Infatti, se vediamo che, nonostante questo carattere definitivo delle decisioni sinodali, le deviazioni già colpite riprendono lena, si levano di nuovo contro la verità e turbano le anime semplici, cosa accadrebbe se i perfidi potessero di tanto in tanto far indire un concilio? Per quanto chiara fosse la verità, mai verrebbe meno la triste fecondità dell’errore, che, pur scadendo sempre piú di prestigio, per puntiglio mai cederebbe.
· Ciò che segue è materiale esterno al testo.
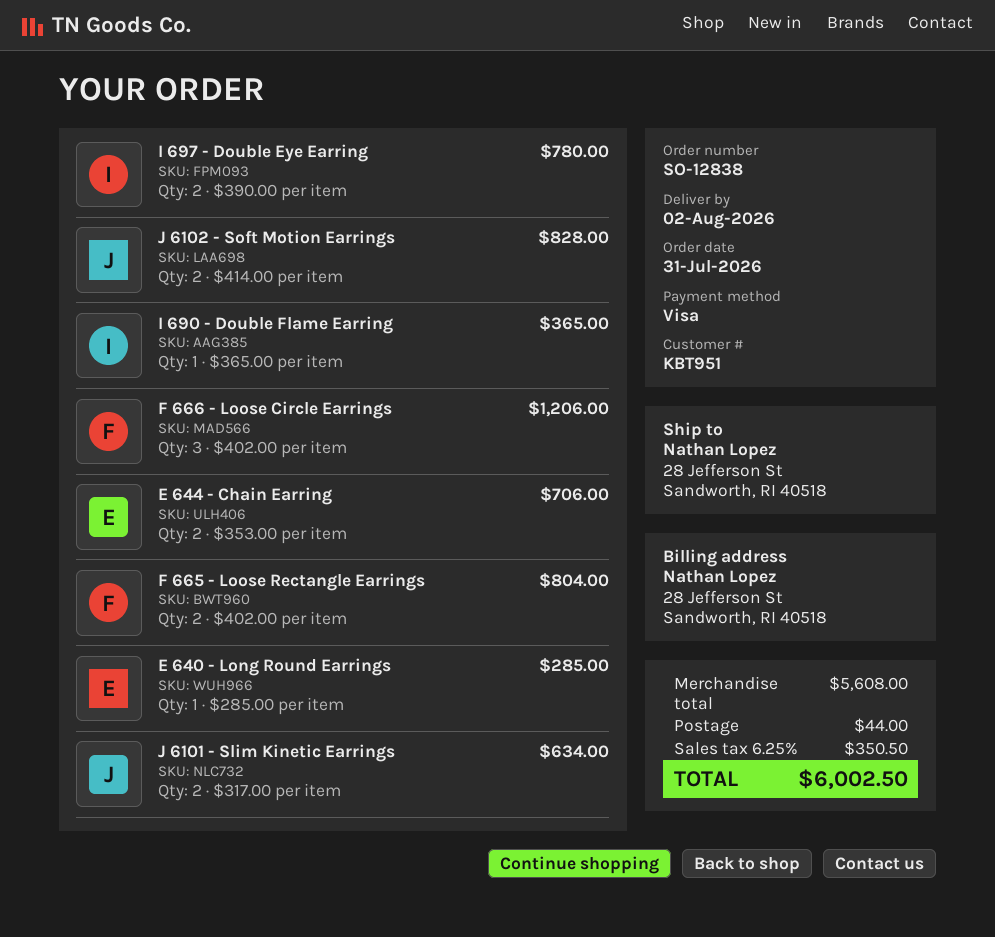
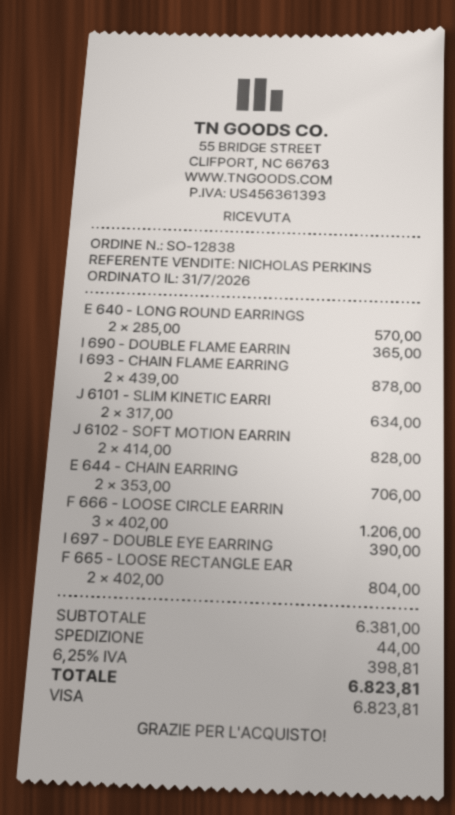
I 697 - Double Eye Earring: 2 x 390.00 = 780.00 -> 1 x 390.00 = 390.00
E 640 - Long Round Earrings: 1 x 285.00 = 285.00 -> 2 x 285.00 = 570.00
I 693 - CHAIN FLAME EARRING: none -> 2 x 439.00 = 878.00
subtotal: 5608.00 -> 6381.00
tax: 6.25% = 350.50 -> 6.25% = 398.81
total: 6002.50 -> 6823.81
I nostri ispirati predecessori, ben vedendo tutto ciò, e proprio per non offrire ai maligni opportunità di indebolire o annullare salutari provvedimenti, vigilarono che non si permettesse di togliere alcunché a quanto contro qualsiasi eresia fosse stato deciso da un sinodo riguardo alla vera dottrina e allambito della comunione cattolica e apostolica; ma ritennero che, una volta condannati e lautore di qualsiasi vaneggiamento e il suo errore, fosse sufficiente quella prima sentenza perché chi si fosse fatto maestro di errore risultasse ben identificato quanto a dottrina e a comunione.

(Lettera ai Vescovi della Dardania: Patrologia Latina, 59, 61-62 [e 77-78]; Corpus Scriptorum Ecclesiasticorum Latinorum, 35, 370-371. Traduzione italiana: Liturgia delle ore, Proprio della Diocesi di Roma, Città del Vaticano, 1976, pp. 52-53)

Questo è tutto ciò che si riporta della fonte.